Task data
+ + + + + + +
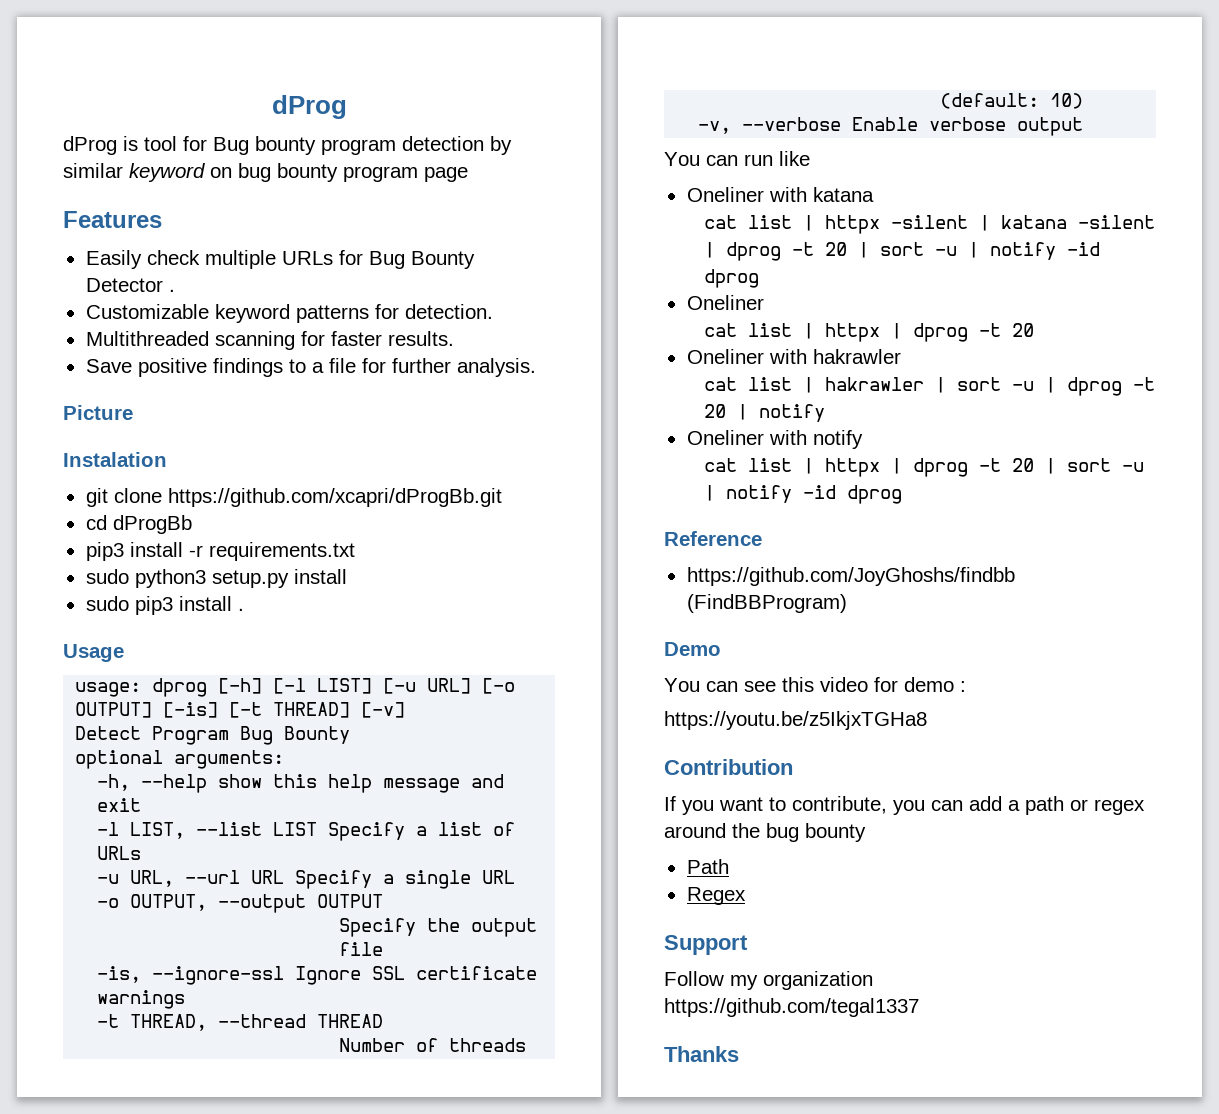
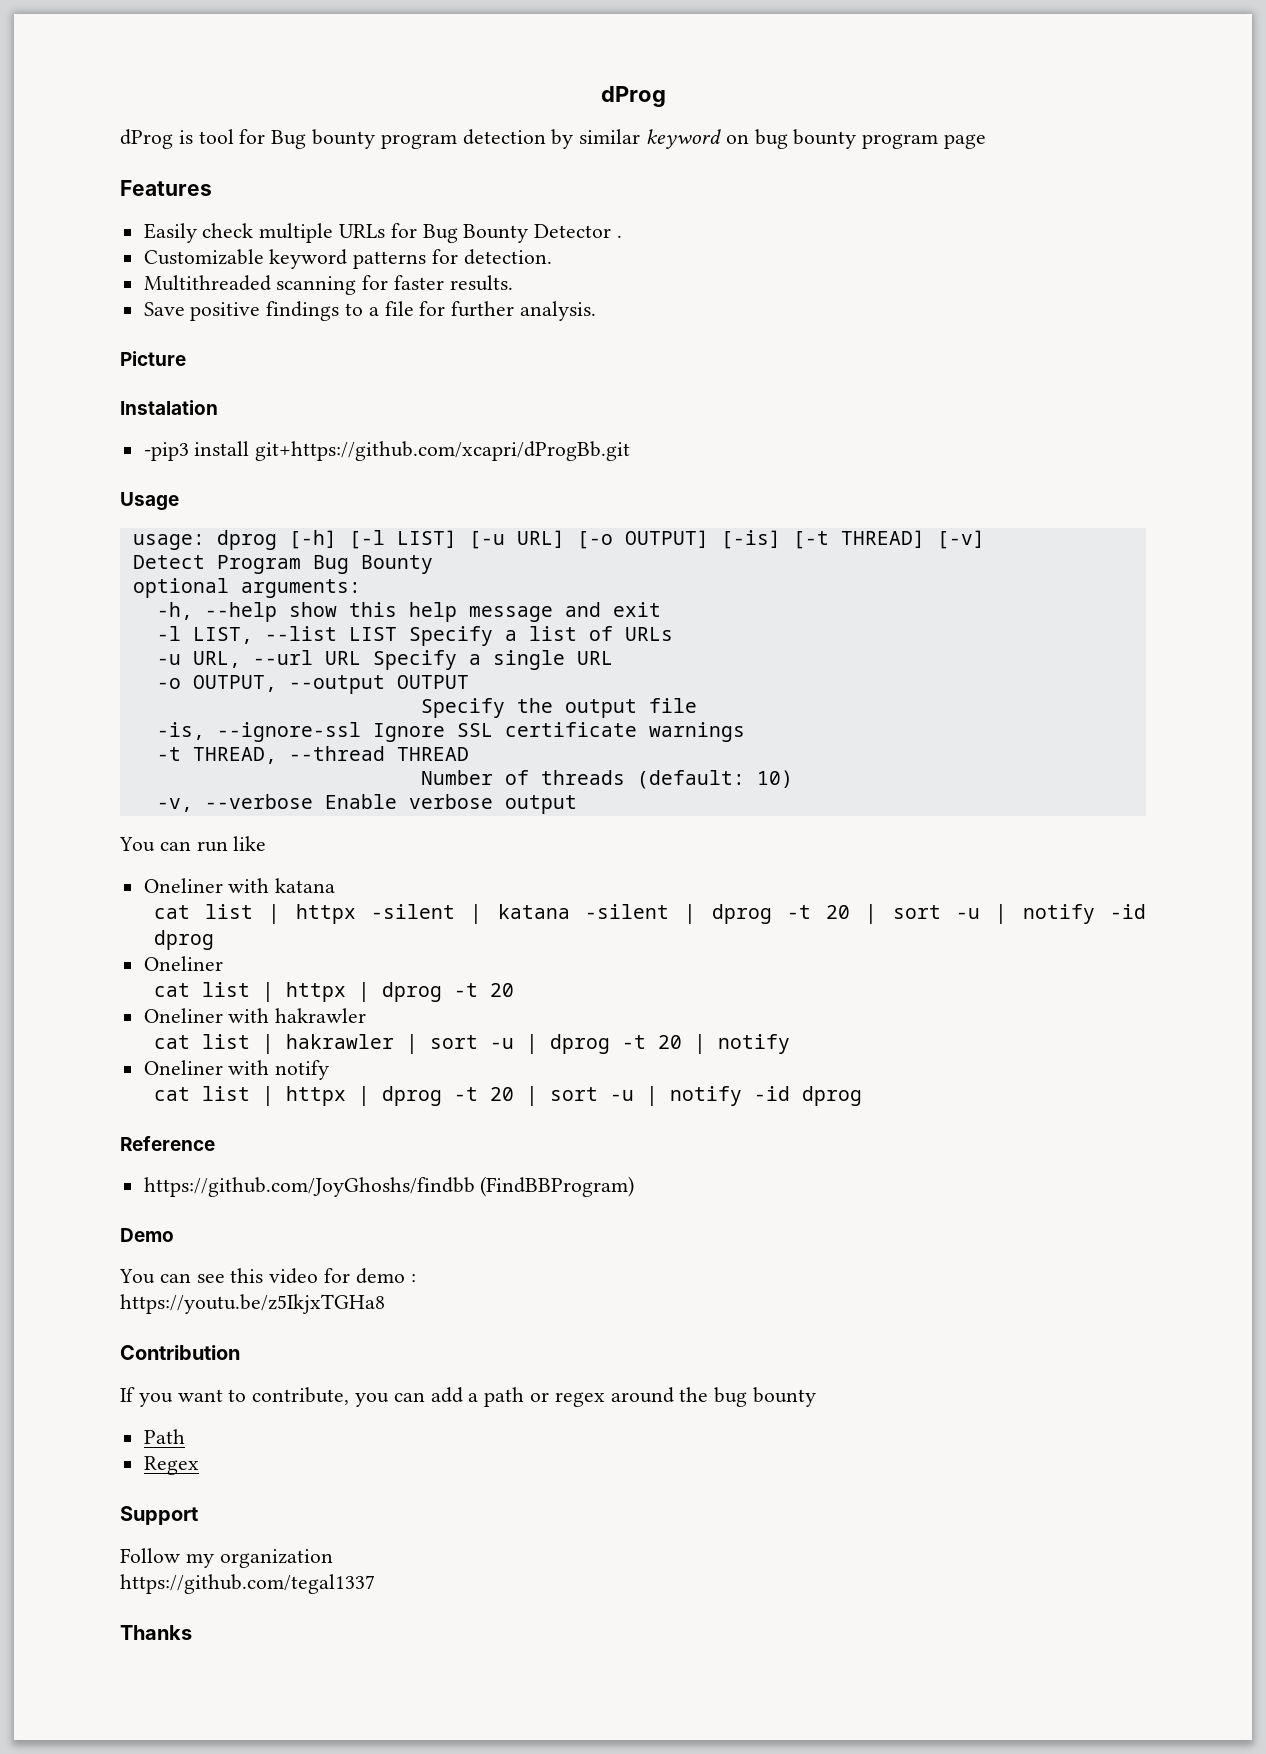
- git clone https://github.com/xcapri/dProgBb.git
- cd dProgBb
- pip3 install -r requirements.txt
- sudo python3 setup.py install
- sudo pip3 install .
+ -pip3 install git+https://github.com/xcapri/dProgBb.git

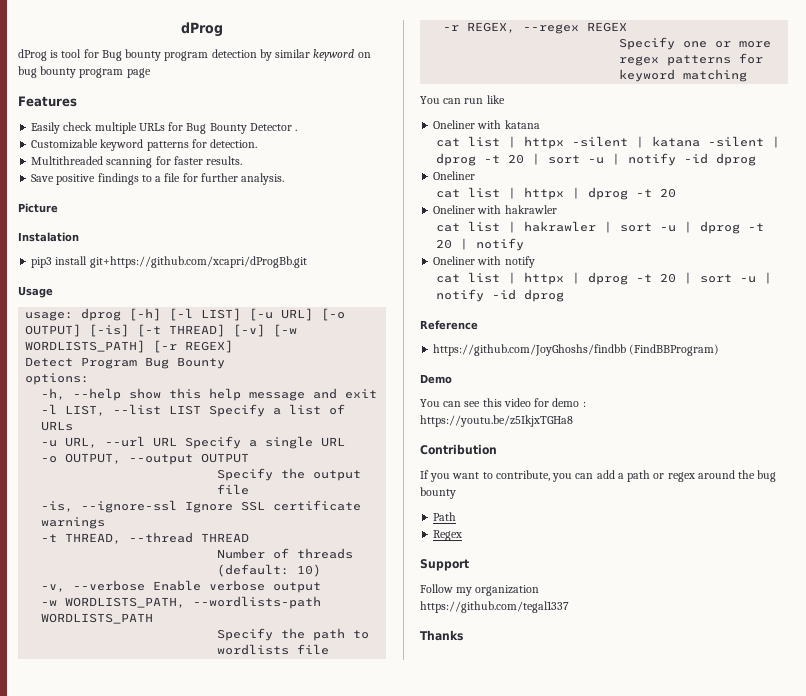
- -pip3 install git+https://github.com/xcapri/dProgBb.git
+ pip3 install git+https://github.com/xcapri/dProgBb.git
- usage: dprog [-h] [-l LIST] [-u URL] [-o OUTPUT] [-is] [-t THREAD] [-v]
+ usage: dprog [-h] [-l LIST] [-u URL] [-o OUTPUT] [-is] [-t THREAD] [-v] [-w WORDLISTS_PATH] [-r REGEX]
- optional arguments:
+ options:
+ -w WORDLISTS_PATH, --wordlists-path WORDLISTS_PATH
+ Specify the path to wordlists file
+ -r REGEX, --regex REGEX
+ Specify one or more regex patterns for keyword matching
+ + + + + + +
Directions for this task
Starting at the line with "REGEX, --regex REGEX", copy each line through the end of the data, both ends included, and give nothing else.

Task answer
+ -r REGEX, --regex REGEX
+ Specify one or more regex patterns for keyword matching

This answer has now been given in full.